La victoria del republicano Donald Trump en las elecciones presidenciales del martes se fraguó en Florida y se completó en estados de los Grandes Lagos, como Wisconsin, o de la Costa Este, como Pensilvania. Por supuesto, para alcanzar los 279 votos electorales que se alzan en su casillero -a falta de sumarle los 11 de Arizona y los 16 de Michigan, paralizados por reclamaciones- necesitó ganar otros muchos, pero la clave estuvo en esos, porque fueron los que dejaron a su rival demócrata, Hillary Clinton, sin posibilidad alguna de darle la vuelta a un escrutinio en el que fue siempre por detrás.

Para entender las claves territoriales de la victoria hay que fijarse en el concepto de estados fijos y estados pendulares, o cambiantes. Hay regiones enteras de EE UU -como la Costa Oeste o buena parte de la Costa Este- que desde hace décadas y décadas votan demócrata. De igual modo, la mayor parte de los estados del Medio Oeste y el Oeste, en general mucho menos poblados y de carácter más agrario o desértico, suelen votar republicano en la mayor parte de las ocasiones. Sin embargo, hay otros estados que se muestran mucho más volátiles, o, dicho de otra manera, que reflejan mucho mejor la inclinación que, por rachas, presenta el conjunto del país hacia uno u otro de los dos grandes partidos.

Estados pendulares

Los estados pendulares no son siempre los mismos, claro, aunque desde hace décadas hay dos que aparecen de modo pertinaz en la lista: Florida y Ohio. Este último ha sido calificado de "laboratorio" de EE UU, porque es como un microcosmos que calca la composición general del país. En consecuencia, desde 1960 siempre ha votado por el ganador de las elecciones. Y este martes también.

En la convocatoria presidencial de 2016, los estados pendulares eran un total de catorce: los dos citados y, además, Nuevo Hampshire -cuyos cuatro votos deberían subir al casillero de Clinton cuando se resuelvan las reclamaciones-, Maine, Pensilvania, Virginia, Carolina del Norte, Georgia, Michigan, Iowa, Colorado, Nuevo México, Arizona y Nevada. En todos ellos las encuestas daban una diferencia inferior a cinco puntos entre Trump y Clinton. Pero mientras algunos -como Ohio, Carolina del Norte o Georgia- parecían inclinarse hacia Trump, otros, como Michigan, Colorado o Nuevo México parecían destinados a engrosar la bolsa de Clinton. Quedaba, en estricto empate, Florida, que con sus 29 votos electorales es el tercer estado de más peso, después de California (55) y Texas (38) y en igualdad con Nueva York.

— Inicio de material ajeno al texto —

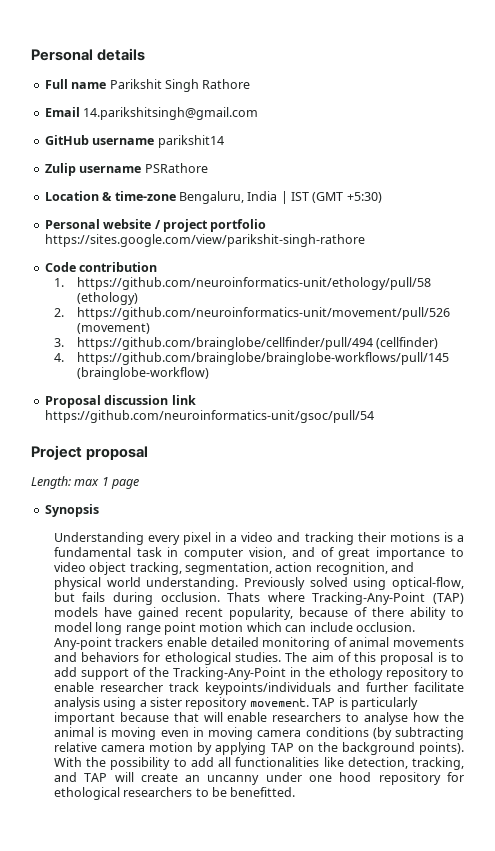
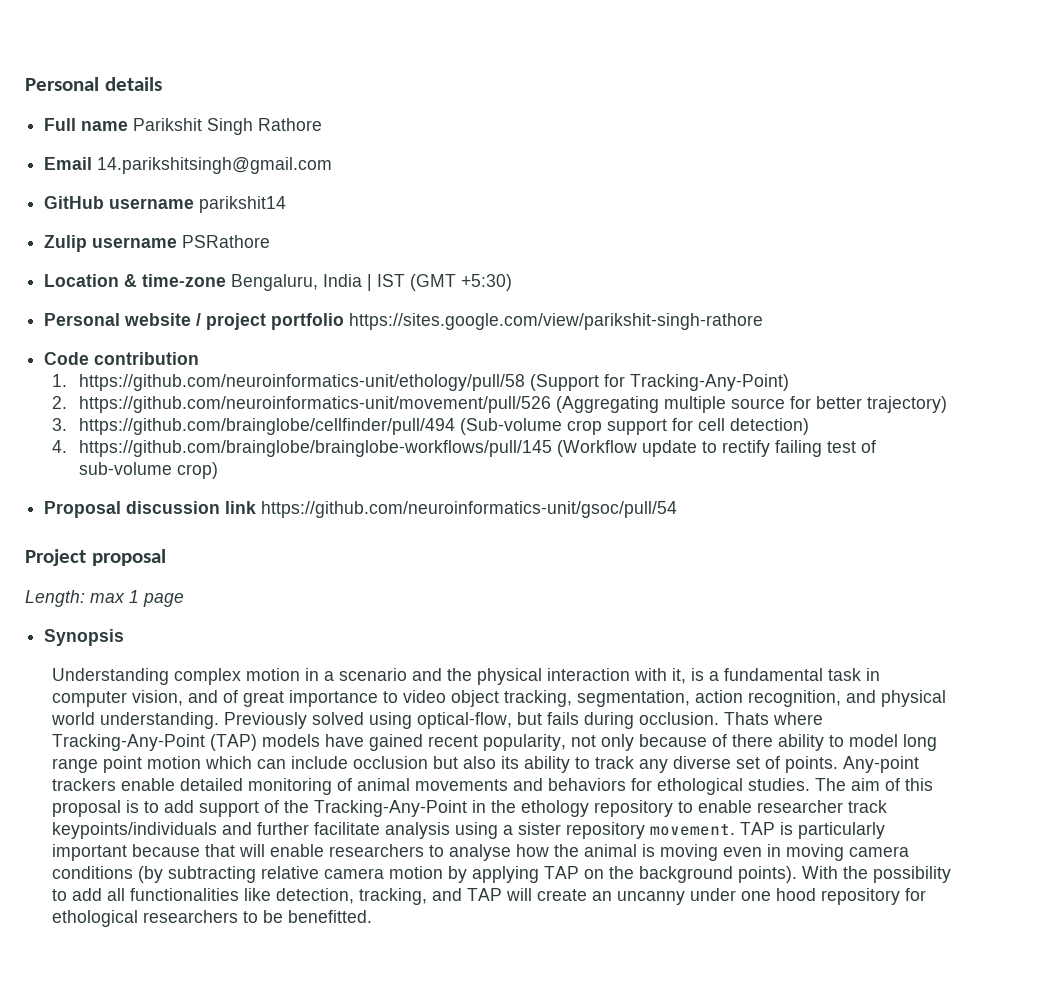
- 1. https://github.com/neuroinformatics-unit/ethology/pull/58 (ethology)
+ 1. https://github.com/neuroinformatics-unit/ethology/pull/58 (Support for Tracking-Any-Point)
- 2. https://github.com/neuroinformatics-unit/movement/pull/526 (movement)
- 3. https://github.com/brainglobe/cellfinder/pull/494 (cellfinder)
- 4. https://github.com/brainglobe/brainglobe-workflows/pull/145 (brainglobe-workflow)
+ 2. https://github.com/neuroinformatics-unit/movement/pull/526 (Aggregating multiple source for better trajectory)
+ 3. https://github.com/brainglobe/cellfinder/pull/494 (Sub-volume crop support for cell detection)
+ 4. https://github.com/brainglobe/brainglobe-workflows/pull/145 (Workflow update to rectify failing test of sub-volume crop)
- Understanding every pixel in a video and tracking their motions is a fundamental task in computer vision, and of great importance to video object tracking, segmentation, action recognition, and physical world understanding.
+ Understanding complex motion in a scenario and the physical interaction with it, is a fundamental task in computer vision, and of great importance to video object tracking, segmentation, action recognition, and physical world understanding.
- Thats where Tracking-Any-Point (TAP) models have gained recent popularity, because of there ability to model long range point motion which can include occlusion.
+ Thats where Tracking-Any-Point (TAP) models have gained recent popularity, not only because of there ability to model long range point motion which can include occlusion but also its ability to track any diverse set of points.

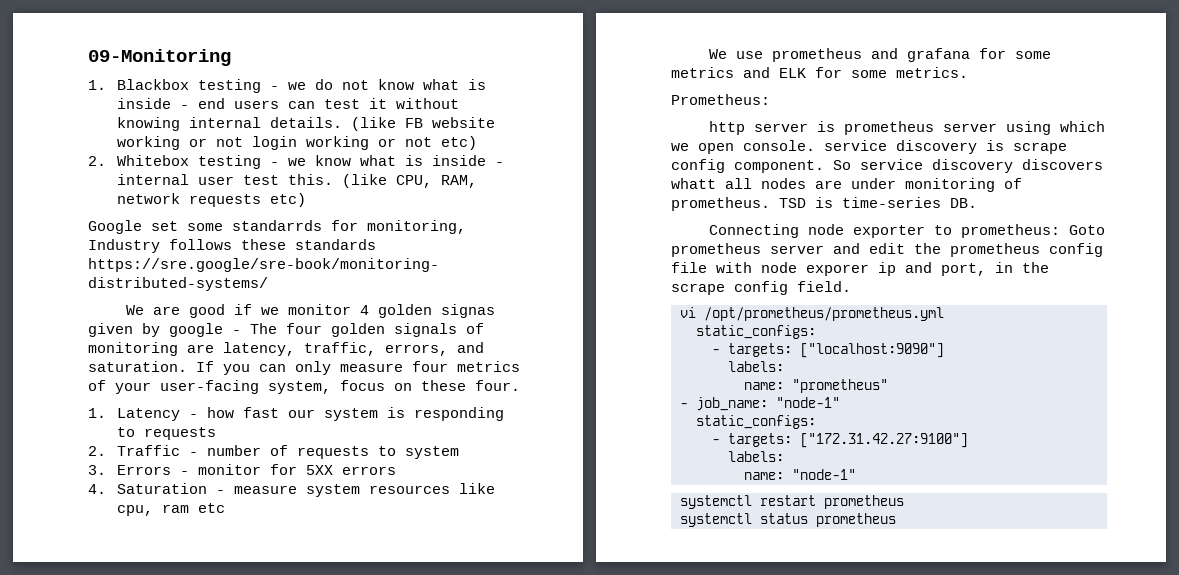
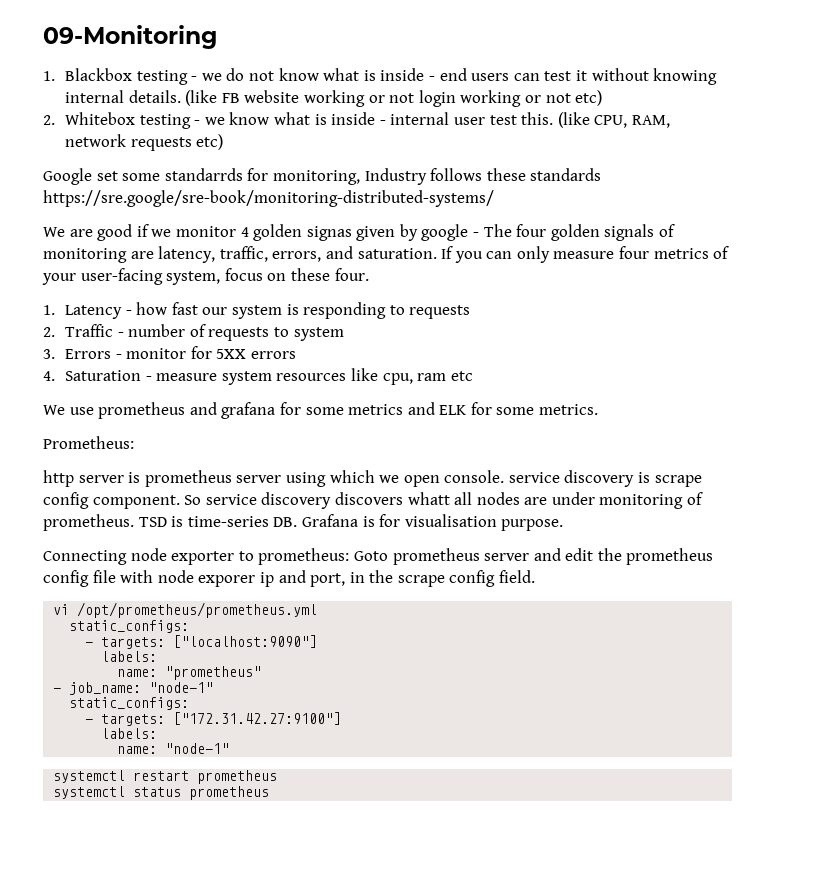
- TSD is time-series DB.
+ TSD is time-series DB. Grafana is for visualisation purpose.

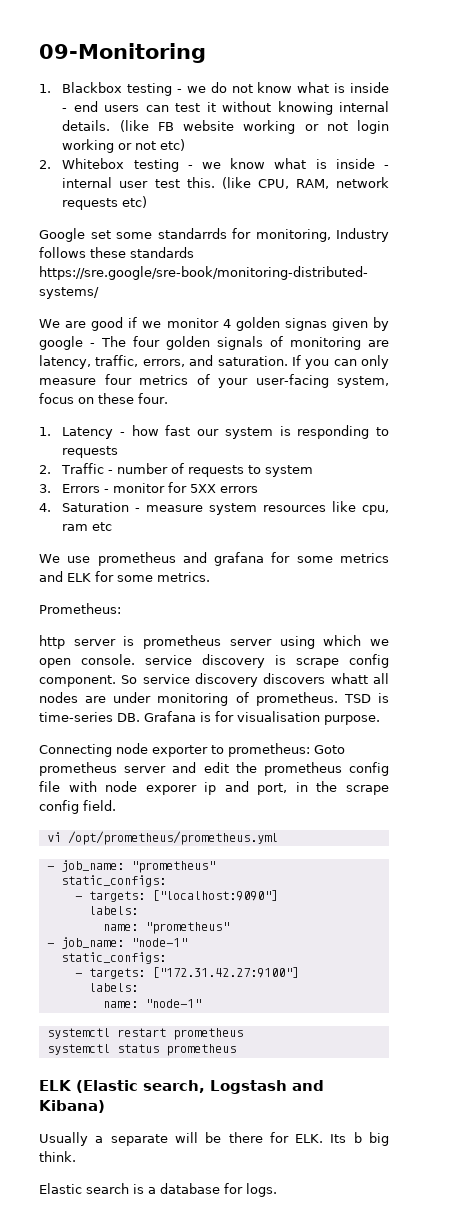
+ - job_name: "prometheus"
+ ELK (Elastic search, Logstash and Kibana)
+ Usually a separate will be there for ELK. Its b big think.
+ Elastic search is a database for logs.

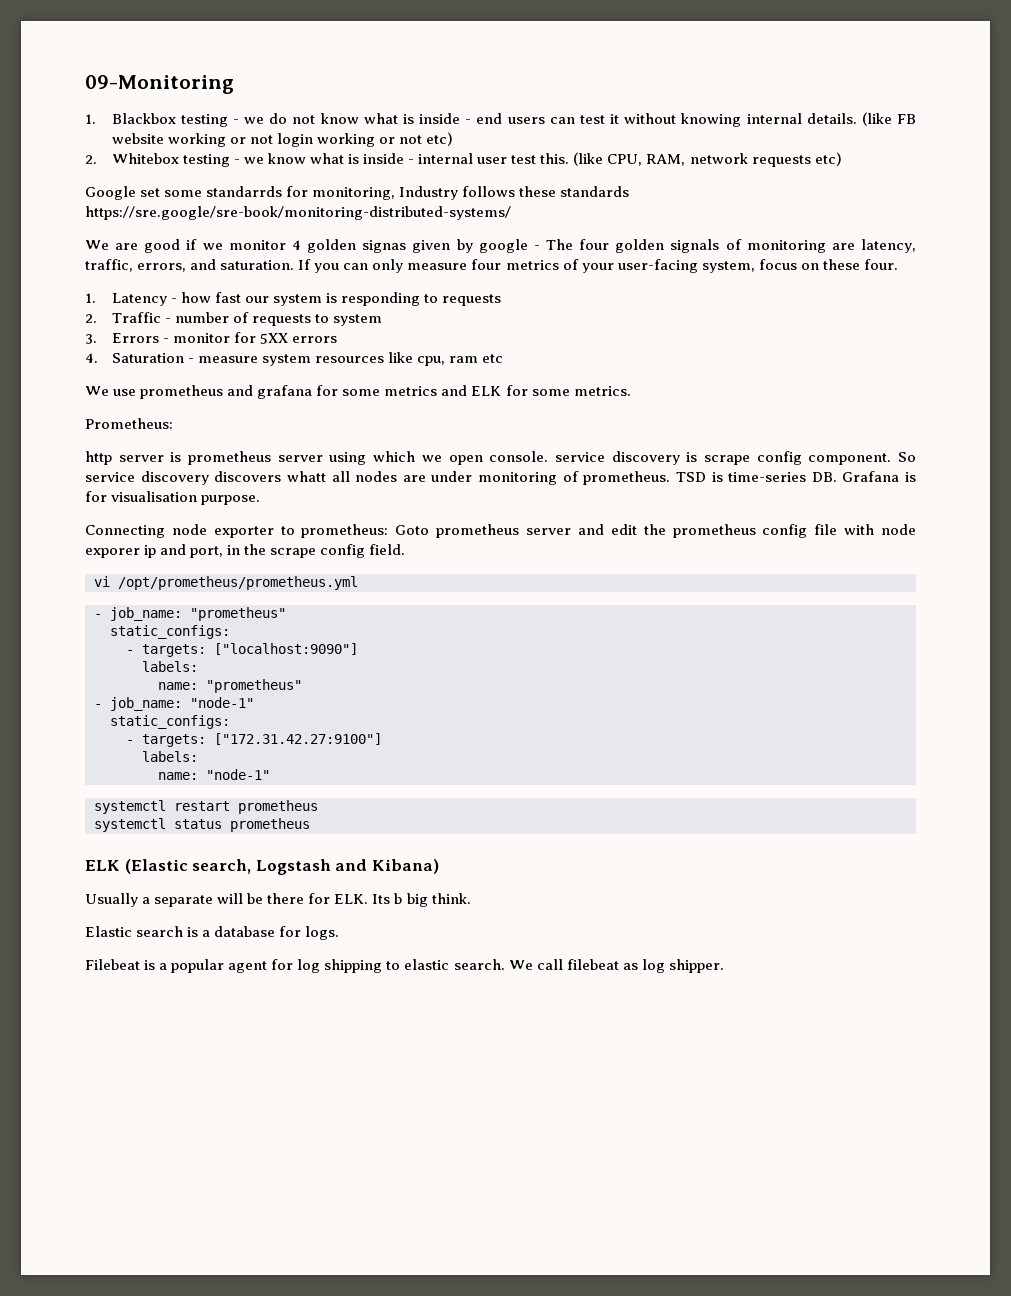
+ Filebeat is a popular agent for log shipping to elastic search. We call filebeat as log shipper.

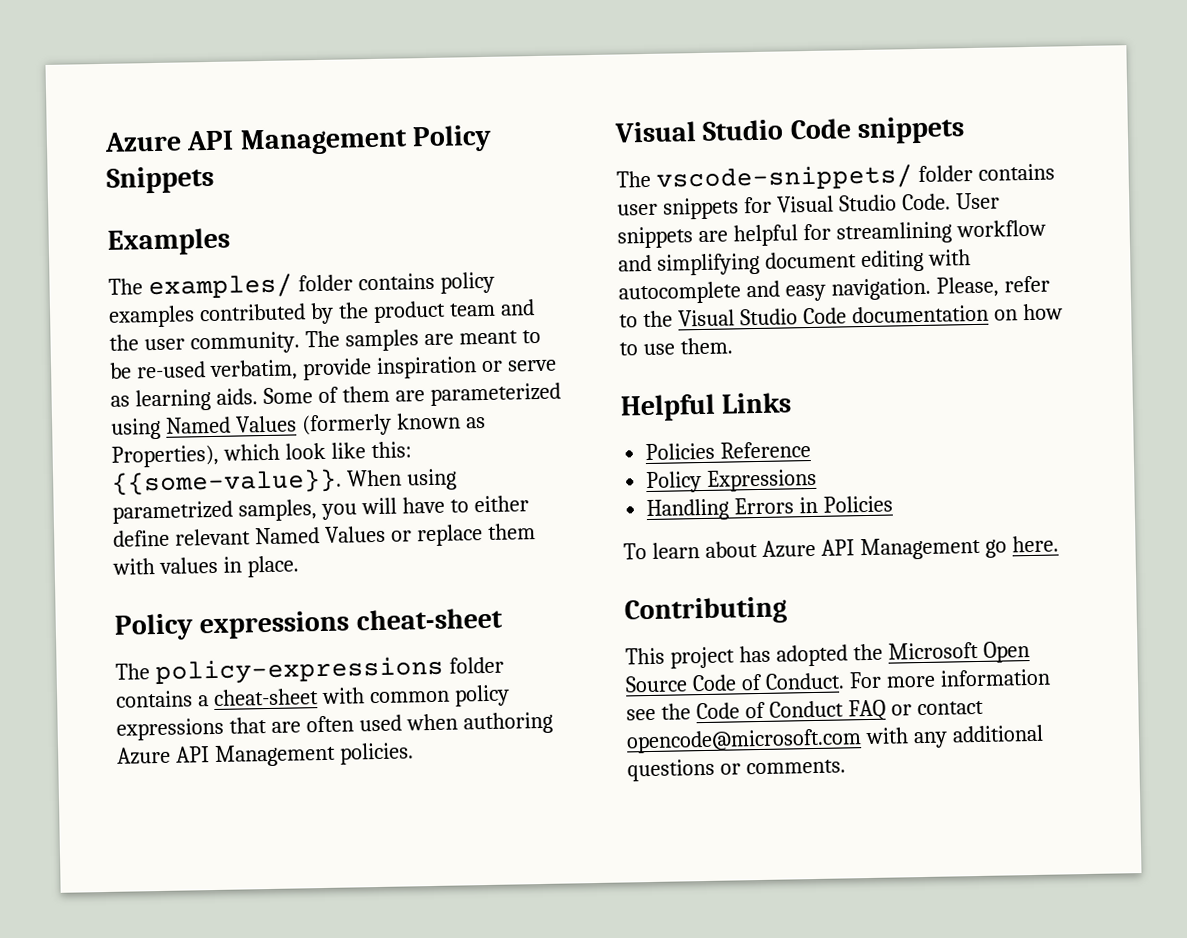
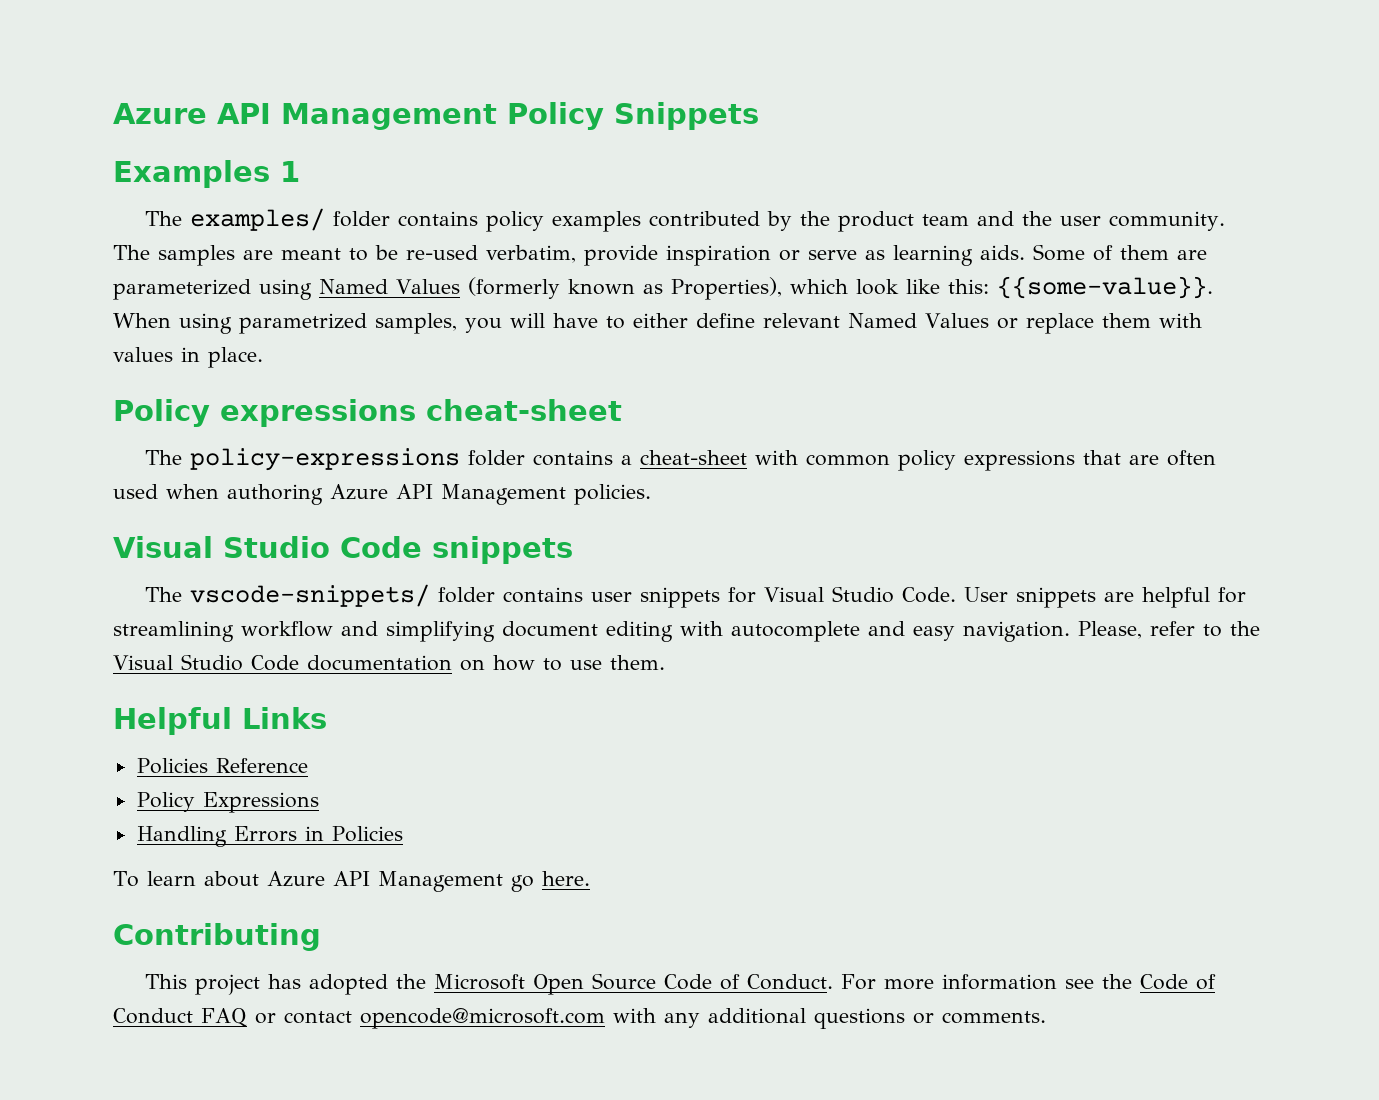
- Examples
+ Examples 1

Las dos campañas sabían que quien se hiciera con Florida, que votó a Obama en 2008 y 2012, tenía mejor encarrilada la elección que quien fuera derrotado en ese estado mixto que, junto a una fuerte presencia latina, cuenta también con una nada despreciable aportación de jubilados llegados de otras partes de EE UU en busca de sol para sus últimos años. Pues bien, fue Trump quien ganó una Florida en la que el peso de los exiliados cubanos no es el de antaño, pero sigue estando muy presente.

Pero, además de ganar Florida, mantener las aspiraciones exigía hacerse con el mayor número posible de los pendulares en los que se partía con ventaja. Y ahí Trump lo hizo mucho mejor, porque solo se dejó robar -y no es del todo seguro, depende de los recursos presentados- los cuatro votos de Nuevo Hampshire y, para compensar este hurto, le quitó a Clinton los 20 de Pensilvania -que no votaba republicano desde 1988- y los 16 de Michigan.

No acaban ahí las virtudes electorales desplegadas por el ganador. Se supone que, para aspirar a la Casa Blanca, hay que defender con soltura los estados "propios", los que tradicionalmente votan los colores de cada uno. Y ahí, de nuevo, Trump volvió a hacerlo mejor.

El magnate no solo se apuntó sin fallos todos los cotos que se le suponían sino que, además, le asestó un poderoso zarpazo a Clinton cuando le arrebató Wisconsin, cuyos diez votos electorales eran cruciales para la candidata demócrata tras haber perdido Florida. Para entender el alcance de la penetración de Trump en territorio adverso hay que señalar que Wisconsin no votaba republicano desde que lo conquistó Ronald Reagan en 1984. Y que Michigan no lo hacía desde que el sucesor de Reagan, George Bush padre, se impuso allí en 1988.

Visto desde el otro lado, puede decirse que Clinton no sólo no supo seducir a la soleada Florida, sino que se dejó robar uno de los bastiones de la Costa Este -la Pensilvania donde se alza la histórica Filadelfia- y además, pinchó en los Grandes Lagos, de los que es originaria, al perder feudos demócratas como Wisconsin y Michigan. Una pobre actuación se mire como se mire.